Le stade, c’est l’espace de la communauté, la grotte préhistorique où l’on entretient le feu, et le refuge contre les animaux sauvages. Le groupe social s’y construit, selon les lois qu’il élabore en propre. La sociologie sait depuis Henri Lefebvre que produire de l’espace revient à créer de l’identité. Nulle part ailleurs, il n’est permis d’être autant soi-même tout en s’inscrivant dans une collectivité. La place identity, disent les anglo-saxons. Le stade est pour le supporteur un foyer à son image, il se l’approprie, il s’y identifie, le stade lui appartient, il le définit. Pas question alors que les cohortes étrangères viennent “faire la loi dans nos foyers”, que ces féroces soldats viennent mugir dans nos campagnes…
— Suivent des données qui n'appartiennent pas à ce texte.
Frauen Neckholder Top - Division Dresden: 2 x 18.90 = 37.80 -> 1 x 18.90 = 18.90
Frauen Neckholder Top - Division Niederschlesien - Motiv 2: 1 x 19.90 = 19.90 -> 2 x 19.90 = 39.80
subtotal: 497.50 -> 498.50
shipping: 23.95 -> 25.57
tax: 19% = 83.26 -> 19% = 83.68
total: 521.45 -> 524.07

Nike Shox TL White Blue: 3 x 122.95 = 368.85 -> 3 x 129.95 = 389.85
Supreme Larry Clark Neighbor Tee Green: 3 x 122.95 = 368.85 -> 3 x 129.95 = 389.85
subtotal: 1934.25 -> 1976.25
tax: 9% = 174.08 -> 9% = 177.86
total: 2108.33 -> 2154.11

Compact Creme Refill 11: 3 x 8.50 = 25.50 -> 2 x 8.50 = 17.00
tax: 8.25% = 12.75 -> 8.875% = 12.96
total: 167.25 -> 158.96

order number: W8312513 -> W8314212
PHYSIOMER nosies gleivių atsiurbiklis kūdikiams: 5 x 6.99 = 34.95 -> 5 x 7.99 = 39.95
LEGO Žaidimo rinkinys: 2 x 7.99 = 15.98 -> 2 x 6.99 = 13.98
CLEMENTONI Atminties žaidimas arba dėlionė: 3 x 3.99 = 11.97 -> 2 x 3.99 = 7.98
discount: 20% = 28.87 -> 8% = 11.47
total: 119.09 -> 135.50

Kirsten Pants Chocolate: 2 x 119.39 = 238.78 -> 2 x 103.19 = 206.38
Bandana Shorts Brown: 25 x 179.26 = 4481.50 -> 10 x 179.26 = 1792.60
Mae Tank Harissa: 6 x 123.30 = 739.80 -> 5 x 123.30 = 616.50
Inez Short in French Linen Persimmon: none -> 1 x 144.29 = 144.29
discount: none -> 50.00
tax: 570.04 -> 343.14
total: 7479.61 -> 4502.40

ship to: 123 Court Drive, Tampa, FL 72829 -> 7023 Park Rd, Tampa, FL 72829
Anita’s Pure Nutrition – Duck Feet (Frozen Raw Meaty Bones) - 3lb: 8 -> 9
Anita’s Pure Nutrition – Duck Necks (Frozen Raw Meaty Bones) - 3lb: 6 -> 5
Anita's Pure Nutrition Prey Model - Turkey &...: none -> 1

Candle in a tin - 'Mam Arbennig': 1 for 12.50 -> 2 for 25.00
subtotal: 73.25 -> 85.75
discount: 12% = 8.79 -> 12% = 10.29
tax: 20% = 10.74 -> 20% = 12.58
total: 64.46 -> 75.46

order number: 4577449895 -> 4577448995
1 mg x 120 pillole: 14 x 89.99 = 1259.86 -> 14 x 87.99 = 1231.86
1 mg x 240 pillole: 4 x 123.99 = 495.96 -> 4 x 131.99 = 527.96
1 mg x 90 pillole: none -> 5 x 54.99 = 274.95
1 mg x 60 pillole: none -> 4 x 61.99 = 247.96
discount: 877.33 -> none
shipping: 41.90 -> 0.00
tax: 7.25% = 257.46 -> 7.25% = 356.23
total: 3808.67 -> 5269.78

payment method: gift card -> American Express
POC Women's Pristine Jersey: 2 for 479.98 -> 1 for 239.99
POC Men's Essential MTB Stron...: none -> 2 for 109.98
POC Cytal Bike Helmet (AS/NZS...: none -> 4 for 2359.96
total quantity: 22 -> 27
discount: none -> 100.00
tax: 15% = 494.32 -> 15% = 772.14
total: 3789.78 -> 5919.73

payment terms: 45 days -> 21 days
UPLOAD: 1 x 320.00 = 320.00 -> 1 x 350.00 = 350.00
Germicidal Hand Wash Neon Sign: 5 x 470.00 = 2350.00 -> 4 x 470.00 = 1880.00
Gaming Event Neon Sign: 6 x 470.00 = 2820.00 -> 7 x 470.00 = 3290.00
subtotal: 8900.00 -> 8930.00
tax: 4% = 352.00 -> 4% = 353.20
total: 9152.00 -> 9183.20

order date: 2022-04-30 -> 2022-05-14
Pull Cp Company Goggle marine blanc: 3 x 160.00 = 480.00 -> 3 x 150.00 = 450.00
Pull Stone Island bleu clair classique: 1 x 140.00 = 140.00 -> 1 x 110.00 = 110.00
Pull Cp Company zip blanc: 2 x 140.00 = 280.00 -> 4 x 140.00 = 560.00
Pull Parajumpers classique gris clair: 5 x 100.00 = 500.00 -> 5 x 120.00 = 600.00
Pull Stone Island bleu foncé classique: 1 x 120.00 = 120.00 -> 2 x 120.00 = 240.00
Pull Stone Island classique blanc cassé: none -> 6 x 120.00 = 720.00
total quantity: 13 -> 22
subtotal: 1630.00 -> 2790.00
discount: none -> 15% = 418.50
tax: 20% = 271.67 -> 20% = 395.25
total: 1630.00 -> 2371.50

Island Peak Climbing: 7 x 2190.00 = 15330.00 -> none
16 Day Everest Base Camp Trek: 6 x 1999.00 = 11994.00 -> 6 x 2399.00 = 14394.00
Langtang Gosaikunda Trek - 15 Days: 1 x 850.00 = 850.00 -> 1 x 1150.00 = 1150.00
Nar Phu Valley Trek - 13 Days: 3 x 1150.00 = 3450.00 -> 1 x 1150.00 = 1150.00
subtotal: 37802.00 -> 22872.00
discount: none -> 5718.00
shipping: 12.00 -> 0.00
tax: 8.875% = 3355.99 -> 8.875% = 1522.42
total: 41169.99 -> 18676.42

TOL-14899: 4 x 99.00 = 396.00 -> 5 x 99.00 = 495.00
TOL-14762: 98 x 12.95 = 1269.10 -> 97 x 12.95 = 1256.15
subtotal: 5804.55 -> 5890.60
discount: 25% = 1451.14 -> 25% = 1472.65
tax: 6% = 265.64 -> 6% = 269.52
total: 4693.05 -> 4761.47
Lyon avait joué trois fois contre Paris cette saison : en championnat, en coupe de la Ligue et en coupe de France. Trois fois à l’extérieur, trois défaites, dix buts encaissés pour deux marqués. Mais dimanche, Lyon a infligé à Paris sa première défaite (2-1) au terme d’une performance exceptionnelle, à domicile, dans un nouveau stade qui a enfin un nom : le Parc Olympique Lyonnais. Le choix n’est pas anodin, qui établit le lien avec le Parc des Princes du rival parisien. À la différence près que le PSG n’est que locataire de son stade, alors que l’OL est propriétaire du sien, un cas unique en France. Invaincu à domicile depuis son inauguration, l’Olympique lyonnais y est vraiment “chez lui”, les réflexes casaniers peuvent y jouer à plein : il n’en fallait pas moins pour faire tomber un tel Paris Saint-Germain.